▶ About this exercise
Take each line in the entries below that holds "print" and show it.

▶ Input records
Segment Open

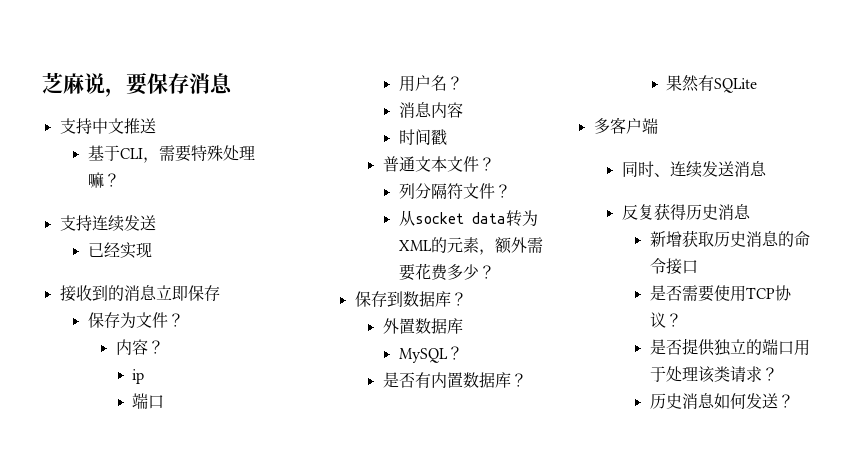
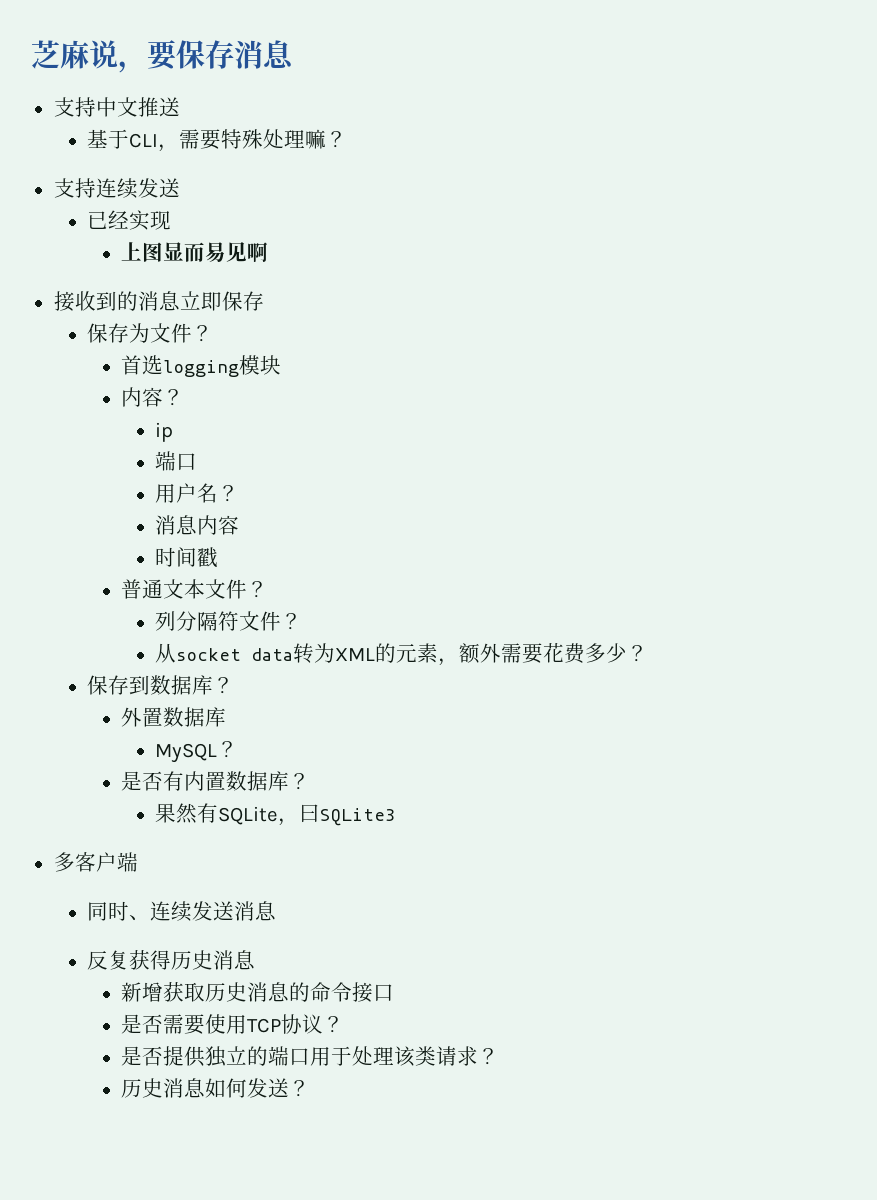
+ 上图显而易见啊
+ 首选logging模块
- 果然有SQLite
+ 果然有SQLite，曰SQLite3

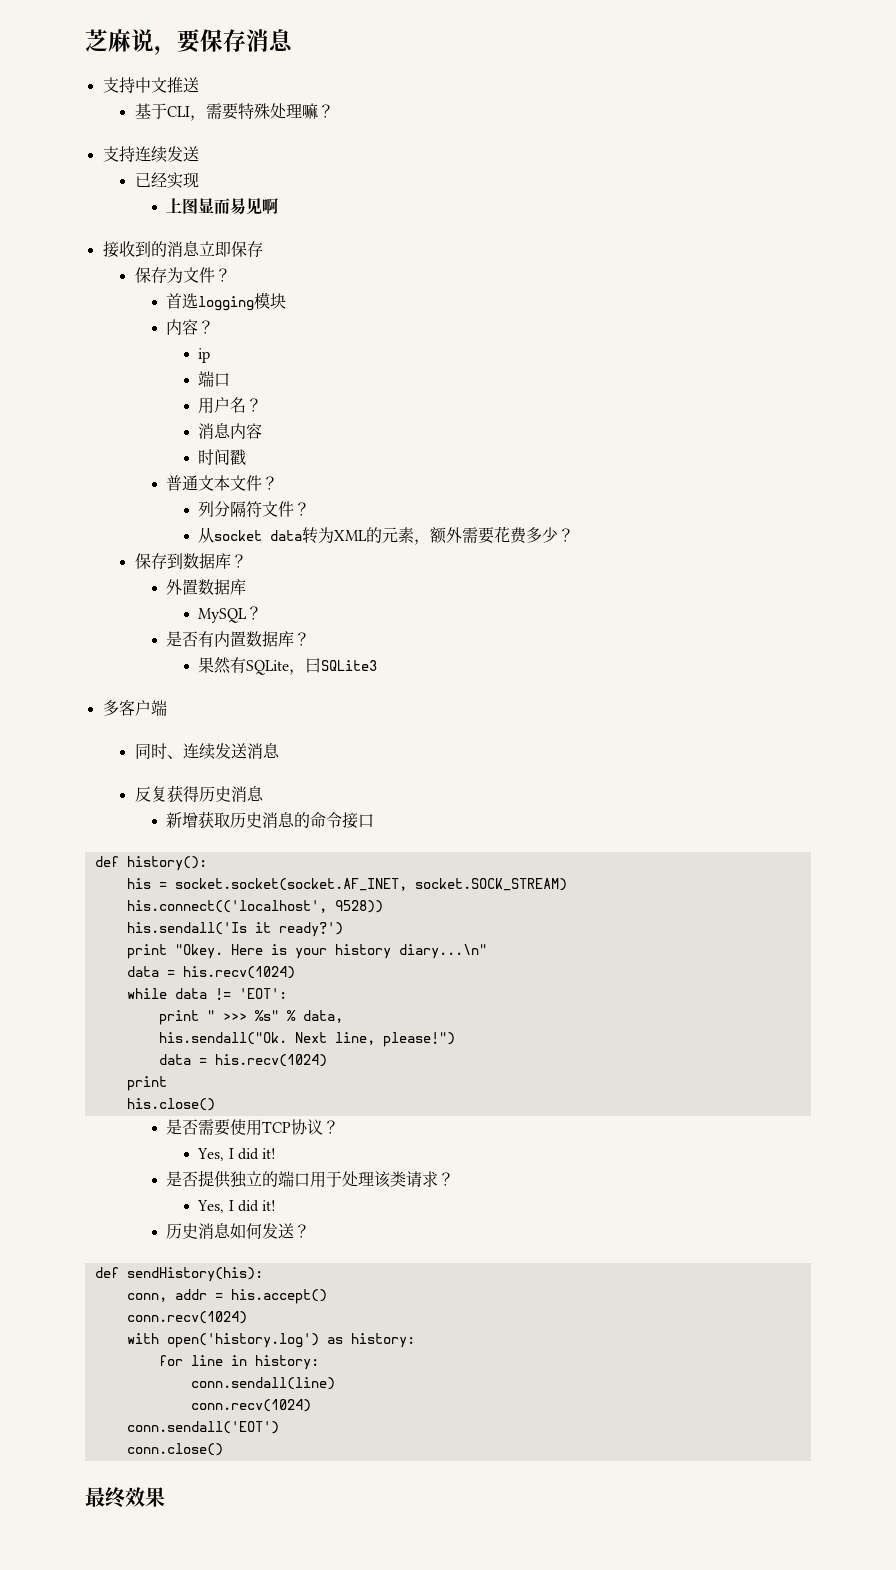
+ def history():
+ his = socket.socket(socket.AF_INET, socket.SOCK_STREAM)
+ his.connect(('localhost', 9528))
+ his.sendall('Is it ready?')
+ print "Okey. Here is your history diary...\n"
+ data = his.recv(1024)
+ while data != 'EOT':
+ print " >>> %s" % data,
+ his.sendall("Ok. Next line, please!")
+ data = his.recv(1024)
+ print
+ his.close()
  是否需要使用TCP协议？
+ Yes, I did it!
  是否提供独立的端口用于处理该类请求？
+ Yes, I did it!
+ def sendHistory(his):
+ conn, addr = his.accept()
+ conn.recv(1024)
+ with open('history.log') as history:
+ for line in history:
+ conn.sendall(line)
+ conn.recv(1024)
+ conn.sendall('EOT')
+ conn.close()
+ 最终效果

Segment Closed

▶ Worked solution
+ print "Okey. Here is your history diary...\n"
+ print " >>> %s" % data,
+ print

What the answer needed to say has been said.